■ **Records to use**:
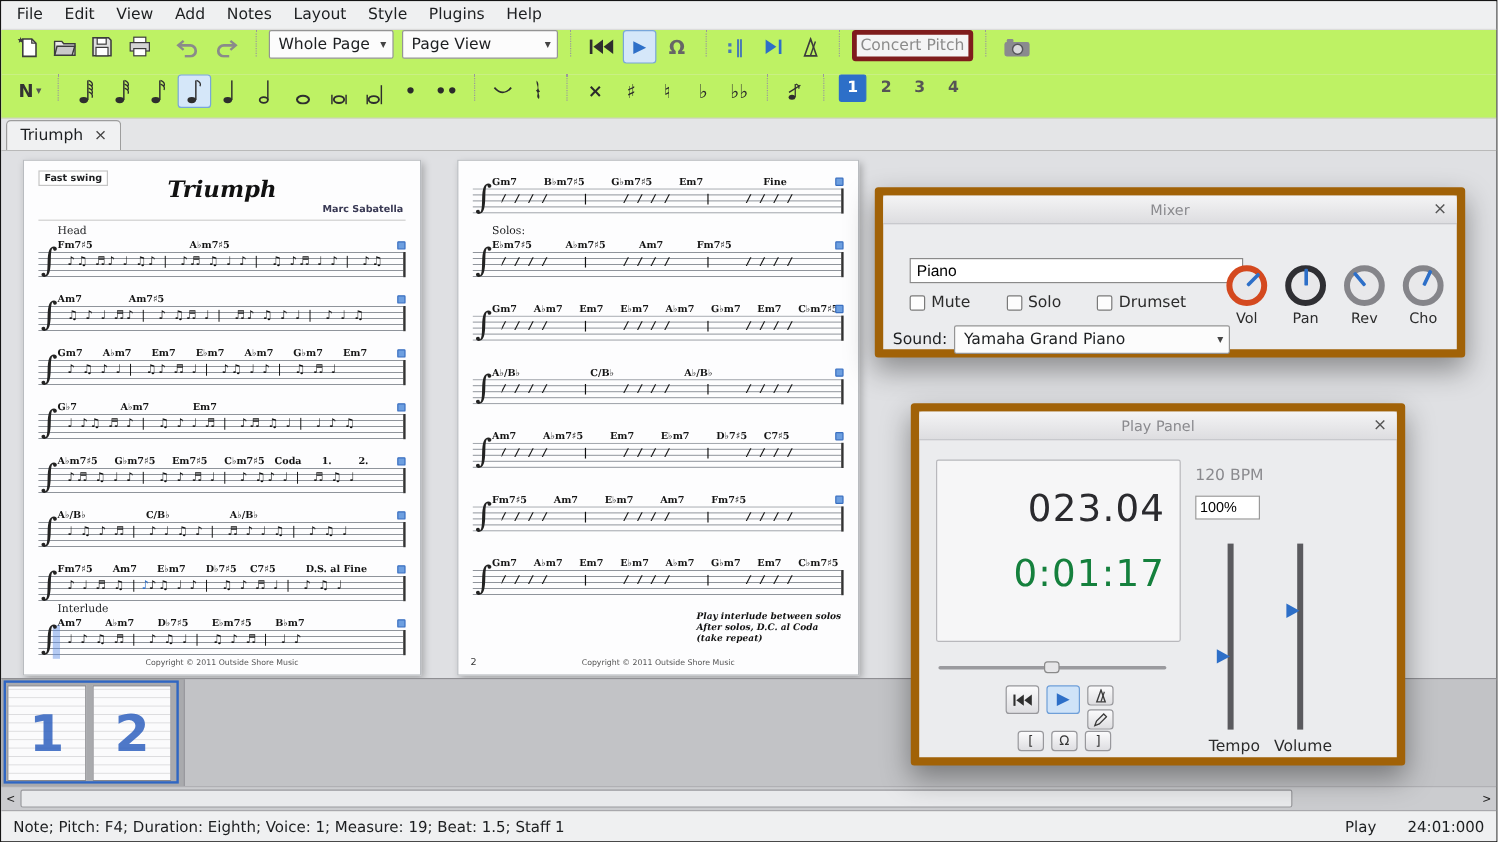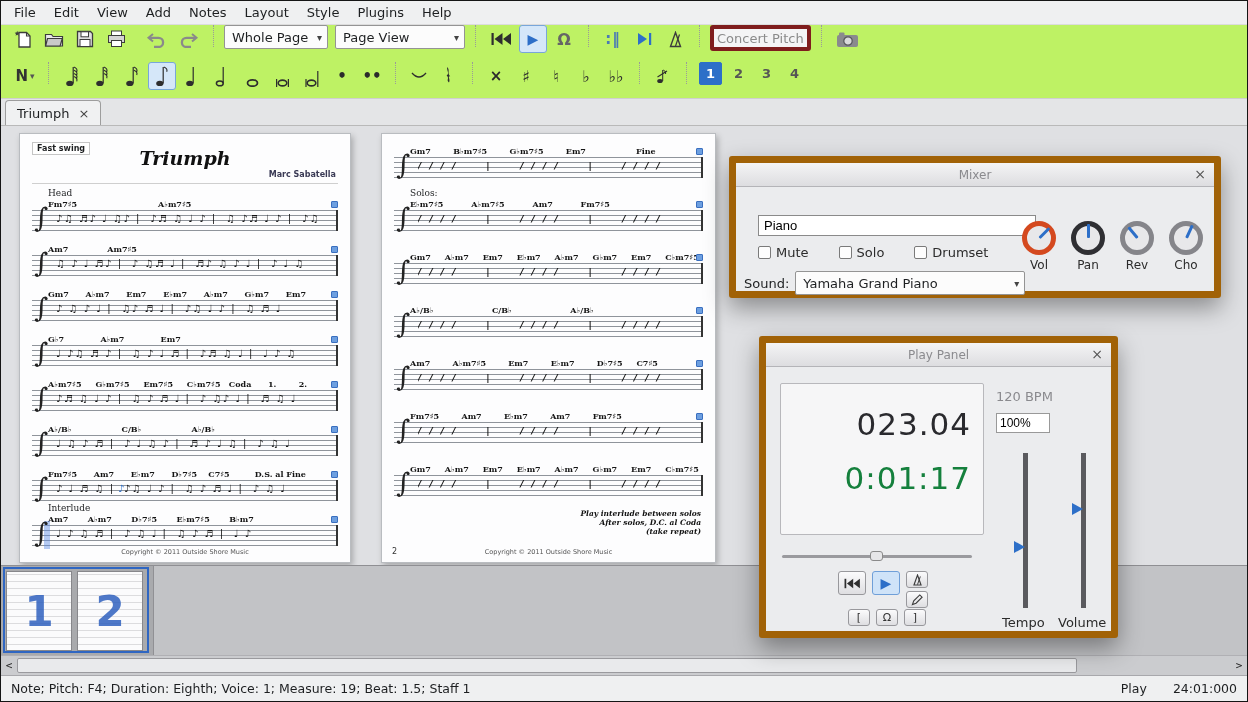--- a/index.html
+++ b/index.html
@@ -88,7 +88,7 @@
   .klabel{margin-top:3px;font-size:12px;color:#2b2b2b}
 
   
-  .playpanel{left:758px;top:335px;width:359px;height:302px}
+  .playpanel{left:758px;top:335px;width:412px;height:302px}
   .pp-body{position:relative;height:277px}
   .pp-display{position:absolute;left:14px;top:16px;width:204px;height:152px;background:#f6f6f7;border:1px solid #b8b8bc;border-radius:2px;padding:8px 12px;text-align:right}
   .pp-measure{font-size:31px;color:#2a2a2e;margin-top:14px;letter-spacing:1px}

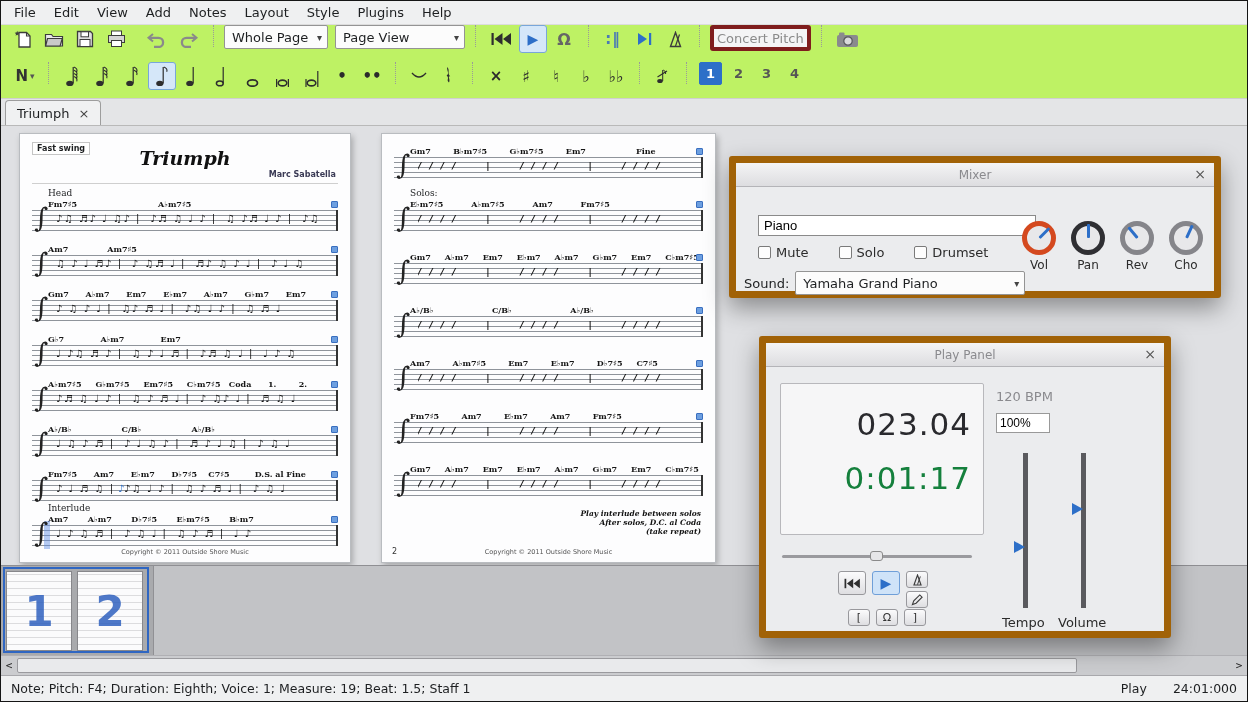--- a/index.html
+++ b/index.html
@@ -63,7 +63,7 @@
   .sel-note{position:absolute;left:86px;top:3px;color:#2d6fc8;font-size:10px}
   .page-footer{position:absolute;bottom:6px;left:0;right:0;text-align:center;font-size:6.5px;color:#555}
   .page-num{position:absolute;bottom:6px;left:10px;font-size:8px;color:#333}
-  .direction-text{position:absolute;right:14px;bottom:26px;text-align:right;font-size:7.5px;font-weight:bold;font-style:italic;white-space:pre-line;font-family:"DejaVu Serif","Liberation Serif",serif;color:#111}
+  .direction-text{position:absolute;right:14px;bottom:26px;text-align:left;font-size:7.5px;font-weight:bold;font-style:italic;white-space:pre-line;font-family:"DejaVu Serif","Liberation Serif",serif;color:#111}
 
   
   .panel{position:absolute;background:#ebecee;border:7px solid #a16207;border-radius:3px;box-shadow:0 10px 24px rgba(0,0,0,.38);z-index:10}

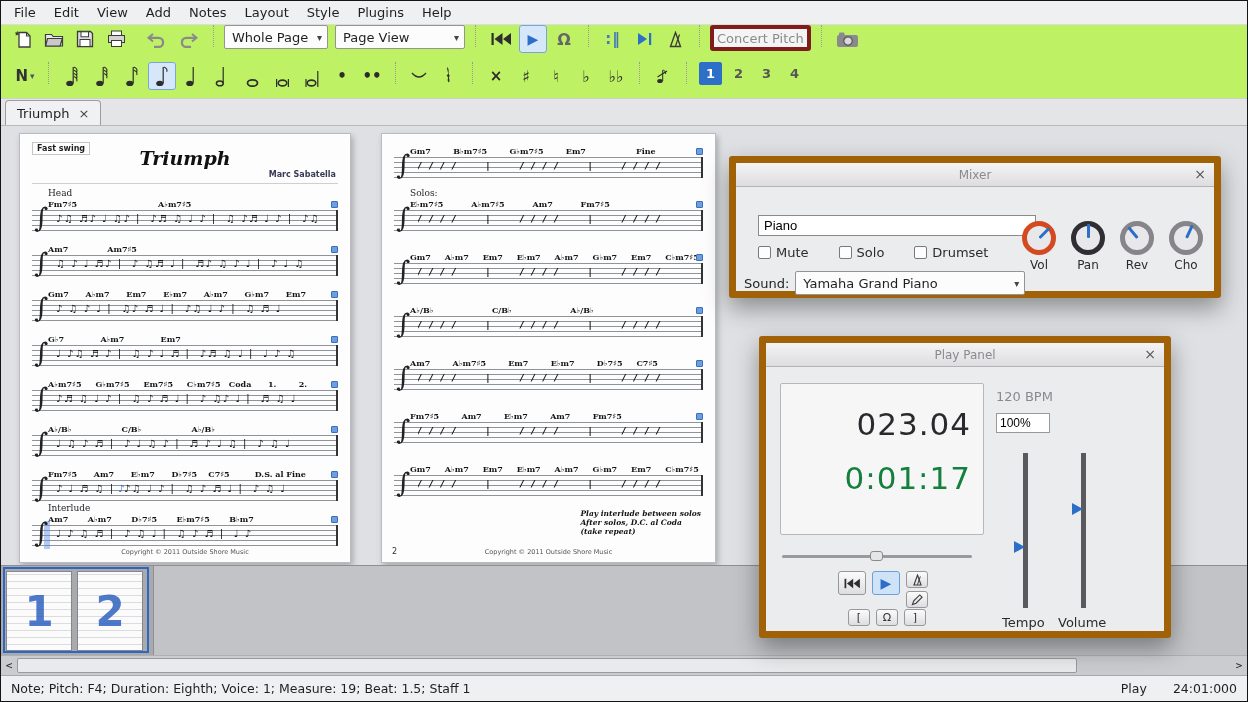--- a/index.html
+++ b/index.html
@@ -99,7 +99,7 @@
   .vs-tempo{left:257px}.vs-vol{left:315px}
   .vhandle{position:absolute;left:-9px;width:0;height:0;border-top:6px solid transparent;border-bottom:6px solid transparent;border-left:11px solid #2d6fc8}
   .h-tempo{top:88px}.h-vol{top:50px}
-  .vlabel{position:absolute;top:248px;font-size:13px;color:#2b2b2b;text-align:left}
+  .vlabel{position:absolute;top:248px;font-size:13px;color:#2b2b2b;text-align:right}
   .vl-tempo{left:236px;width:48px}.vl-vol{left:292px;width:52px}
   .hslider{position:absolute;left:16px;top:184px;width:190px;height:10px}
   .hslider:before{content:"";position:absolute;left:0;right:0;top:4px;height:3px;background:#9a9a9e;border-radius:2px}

* * *

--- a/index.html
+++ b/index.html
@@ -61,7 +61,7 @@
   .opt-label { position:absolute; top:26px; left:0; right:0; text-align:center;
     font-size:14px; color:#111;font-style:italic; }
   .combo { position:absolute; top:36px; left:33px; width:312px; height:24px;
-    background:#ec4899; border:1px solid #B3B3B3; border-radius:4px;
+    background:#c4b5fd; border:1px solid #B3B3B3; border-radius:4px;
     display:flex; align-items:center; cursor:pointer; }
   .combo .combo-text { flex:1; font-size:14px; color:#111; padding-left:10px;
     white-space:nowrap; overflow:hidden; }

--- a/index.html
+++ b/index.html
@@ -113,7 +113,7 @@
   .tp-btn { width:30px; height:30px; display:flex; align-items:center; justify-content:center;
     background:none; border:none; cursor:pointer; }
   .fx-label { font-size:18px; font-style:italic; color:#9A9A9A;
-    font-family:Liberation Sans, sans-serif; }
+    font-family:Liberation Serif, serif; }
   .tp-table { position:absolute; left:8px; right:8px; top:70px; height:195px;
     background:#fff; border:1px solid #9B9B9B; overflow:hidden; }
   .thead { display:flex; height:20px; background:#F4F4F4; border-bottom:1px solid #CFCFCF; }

■ **The problem**: From the records above, give again exactly the lines running from the line with "background:#fff; border:1px solid" to the line with "display:flex; height:20px; background:#F4F4F4;", inclusive.

■ **Your solution**:
     background:#fff; border:1px solid #9B9B9B; overflow:hidden; }
   .thead { display:flex; height:20px; background:#F4F4F4; border-bottom:1px solid #CFCFCF; }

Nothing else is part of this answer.